Transcribe the records word for word, beginning with the first line and ending with the line that contains "[26,9,409,26] Home Chef"; include nothing else.

----- Data provided -----

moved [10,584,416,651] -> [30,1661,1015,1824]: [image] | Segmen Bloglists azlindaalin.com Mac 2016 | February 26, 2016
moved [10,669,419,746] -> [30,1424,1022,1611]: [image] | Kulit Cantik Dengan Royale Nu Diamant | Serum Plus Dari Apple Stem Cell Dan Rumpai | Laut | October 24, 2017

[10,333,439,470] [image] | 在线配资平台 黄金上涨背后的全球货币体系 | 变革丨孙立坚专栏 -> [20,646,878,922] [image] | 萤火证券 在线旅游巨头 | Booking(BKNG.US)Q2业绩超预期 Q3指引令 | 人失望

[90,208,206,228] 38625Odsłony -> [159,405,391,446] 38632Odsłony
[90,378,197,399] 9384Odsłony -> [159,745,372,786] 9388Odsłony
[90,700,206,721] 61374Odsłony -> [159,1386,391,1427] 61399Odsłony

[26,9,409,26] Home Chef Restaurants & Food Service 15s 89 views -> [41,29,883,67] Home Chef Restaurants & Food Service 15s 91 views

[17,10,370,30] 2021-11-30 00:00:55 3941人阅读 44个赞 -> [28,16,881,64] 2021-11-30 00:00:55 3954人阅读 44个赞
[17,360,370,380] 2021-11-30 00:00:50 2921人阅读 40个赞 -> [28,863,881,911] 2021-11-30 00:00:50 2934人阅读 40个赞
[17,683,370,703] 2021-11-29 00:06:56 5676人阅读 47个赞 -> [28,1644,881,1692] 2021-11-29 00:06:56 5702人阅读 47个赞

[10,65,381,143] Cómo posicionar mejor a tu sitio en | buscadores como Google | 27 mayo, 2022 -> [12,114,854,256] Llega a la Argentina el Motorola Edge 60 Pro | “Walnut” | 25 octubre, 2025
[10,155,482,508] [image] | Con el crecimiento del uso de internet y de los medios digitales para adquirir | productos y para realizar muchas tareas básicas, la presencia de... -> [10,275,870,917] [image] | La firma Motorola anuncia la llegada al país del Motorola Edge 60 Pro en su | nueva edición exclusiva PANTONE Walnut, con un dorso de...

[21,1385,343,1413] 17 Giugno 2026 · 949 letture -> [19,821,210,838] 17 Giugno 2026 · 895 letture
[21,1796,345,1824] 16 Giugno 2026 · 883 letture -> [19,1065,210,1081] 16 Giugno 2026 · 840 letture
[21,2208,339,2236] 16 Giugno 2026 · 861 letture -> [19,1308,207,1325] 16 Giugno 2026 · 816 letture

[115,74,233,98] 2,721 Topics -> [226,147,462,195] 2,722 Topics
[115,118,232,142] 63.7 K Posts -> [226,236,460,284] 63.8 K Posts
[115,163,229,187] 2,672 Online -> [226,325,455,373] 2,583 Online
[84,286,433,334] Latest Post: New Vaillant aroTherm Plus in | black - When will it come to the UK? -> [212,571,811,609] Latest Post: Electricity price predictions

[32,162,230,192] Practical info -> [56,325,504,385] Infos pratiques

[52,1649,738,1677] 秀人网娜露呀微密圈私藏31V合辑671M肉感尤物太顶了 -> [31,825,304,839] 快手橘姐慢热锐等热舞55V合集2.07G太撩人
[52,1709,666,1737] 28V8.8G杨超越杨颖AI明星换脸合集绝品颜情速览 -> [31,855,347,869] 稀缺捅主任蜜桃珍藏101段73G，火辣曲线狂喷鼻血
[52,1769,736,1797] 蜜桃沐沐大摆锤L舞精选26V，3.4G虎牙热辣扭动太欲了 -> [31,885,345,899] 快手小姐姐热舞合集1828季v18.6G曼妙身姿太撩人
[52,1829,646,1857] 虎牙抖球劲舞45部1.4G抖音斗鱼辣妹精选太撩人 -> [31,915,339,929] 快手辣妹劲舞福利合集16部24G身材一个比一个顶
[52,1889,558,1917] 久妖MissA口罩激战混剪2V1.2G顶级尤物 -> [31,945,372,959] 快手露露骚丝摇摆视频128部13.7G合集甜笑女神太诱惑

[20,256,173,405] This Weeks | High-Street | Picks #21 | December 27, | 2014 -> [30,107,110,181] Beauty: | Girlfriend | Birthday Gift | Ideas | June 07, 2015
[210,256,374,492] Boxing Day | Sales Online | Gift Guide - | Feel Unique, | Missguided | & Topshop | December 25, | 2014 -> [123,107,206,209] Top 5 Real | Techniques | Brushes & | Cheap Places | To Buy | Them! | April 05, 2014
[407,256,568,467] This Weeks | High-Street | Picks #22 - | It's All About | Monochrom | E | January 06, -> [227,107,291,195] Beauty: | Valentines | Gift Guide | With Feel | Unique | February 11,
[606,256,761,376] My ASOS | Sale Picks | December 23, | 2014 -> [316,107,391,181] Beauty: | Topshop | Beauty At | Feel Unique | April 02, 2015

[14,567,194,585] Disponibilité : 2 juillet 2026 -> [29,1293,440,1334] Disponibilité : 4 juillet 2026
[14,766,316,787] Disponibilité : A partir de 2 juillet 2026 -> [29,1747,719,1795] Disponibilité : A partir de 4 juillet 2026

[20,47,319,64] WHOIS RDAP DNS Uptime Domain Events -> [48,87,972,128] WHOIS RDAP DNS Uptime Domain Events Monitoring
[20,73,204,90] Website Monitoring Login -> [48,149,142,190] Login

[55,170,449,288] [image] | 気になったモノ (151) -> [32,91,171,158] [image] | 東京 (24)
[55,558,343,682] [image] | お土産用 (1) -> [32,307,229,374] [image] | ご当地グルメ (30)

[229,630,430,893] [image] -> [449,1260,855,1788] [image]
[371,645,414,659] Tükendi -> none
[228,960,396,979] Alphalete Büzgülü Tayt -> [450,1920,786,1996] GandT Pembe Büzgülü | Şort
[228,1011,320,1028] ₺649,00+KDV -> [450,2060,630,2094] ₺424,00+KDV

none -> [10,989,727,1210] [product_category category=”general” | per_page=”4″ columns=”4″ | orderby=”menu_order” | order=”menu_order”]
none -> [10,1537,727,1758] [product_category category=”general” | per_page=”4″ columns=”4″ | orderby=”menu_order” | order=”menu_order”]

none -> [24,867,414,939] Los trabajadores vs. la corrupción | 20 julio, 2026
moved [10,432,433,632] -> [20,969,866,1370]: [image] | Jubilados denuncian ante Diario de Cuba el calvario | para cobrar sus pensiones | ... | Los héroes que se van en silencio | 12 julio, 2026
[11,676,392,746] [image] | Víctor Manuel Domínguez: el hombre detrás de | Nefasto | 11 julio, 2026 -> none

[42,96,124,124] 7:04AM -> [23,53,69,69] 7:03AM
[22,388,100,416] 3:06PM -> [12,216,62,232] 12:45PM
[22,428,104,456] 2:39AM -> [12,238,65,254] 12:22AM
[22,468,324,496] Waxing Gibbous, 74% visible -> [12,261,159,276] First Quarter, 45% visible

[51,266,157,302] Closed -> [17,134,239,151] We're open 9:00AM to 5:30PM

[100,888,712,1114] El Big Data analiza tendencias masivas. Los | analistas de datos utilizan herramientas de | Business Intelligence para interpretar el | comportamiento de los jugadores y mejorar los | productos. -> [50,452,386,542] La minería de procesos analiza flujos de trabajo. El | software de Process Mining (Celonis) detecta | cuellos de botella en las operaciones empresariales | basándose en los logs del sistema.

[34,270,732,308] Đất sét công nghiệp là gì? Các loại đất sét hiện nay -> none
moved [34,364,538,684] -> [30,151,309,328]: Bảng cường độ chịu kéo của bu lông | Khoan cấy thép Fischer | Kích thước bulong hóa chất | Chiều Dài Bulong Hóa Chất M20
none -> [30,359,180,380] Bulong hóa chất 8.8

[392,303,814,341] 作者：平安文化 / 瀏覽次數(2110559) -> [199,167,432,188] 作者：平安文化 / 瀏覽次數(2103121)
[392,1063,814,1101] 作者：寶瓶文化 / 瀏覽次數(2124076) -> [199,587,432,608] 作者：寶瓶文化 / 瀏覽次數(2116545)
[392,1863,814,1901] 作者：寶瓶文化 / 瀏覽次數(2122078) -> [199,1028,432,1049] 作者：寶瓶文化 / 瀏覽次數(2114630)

-----

__Answer space__.
moved [10,584,416,651] -> [30,1661,1015,1824]: [image] | Segmen Bloglists azlindaalin.com Mac 2016 | February 26, 2016
moved [10,669,419,746] -> [30,1424,1022,1611]: [image] | Kulit Cantik Dengan Royale Nu Diamant | Serum Plus Dari Apple Stem Cell Dan Rumpai | Laut | October 24, 2017

[10,333,439,470] [image] | 在线配资平台 黄金上涨背后的全球货币体系 | 变革丨孙立坚专栏 -> [20,646,878,922] [image] | 萤火证券 在线旅游巨头 | Booking(BKNG.US)Q2业绩超预期 Q3指引令 | 人失望

[90,208,206,228] 38625Odsłony -> [159,405,391,446] 38632Odsłony
[90,378,197,399] 9384Odsłony -> [159,745,372,786] 9388Odsłony
[90,700,206,721] 61374Odsłony -> [159,1386,391,1427] 61399Odsłony

[26,9,409,26] Home Chef Restaurants & Food Service 15s 89 views -> [41,29,883,67] Home Chef Restaurants & Food Service 15s 91 views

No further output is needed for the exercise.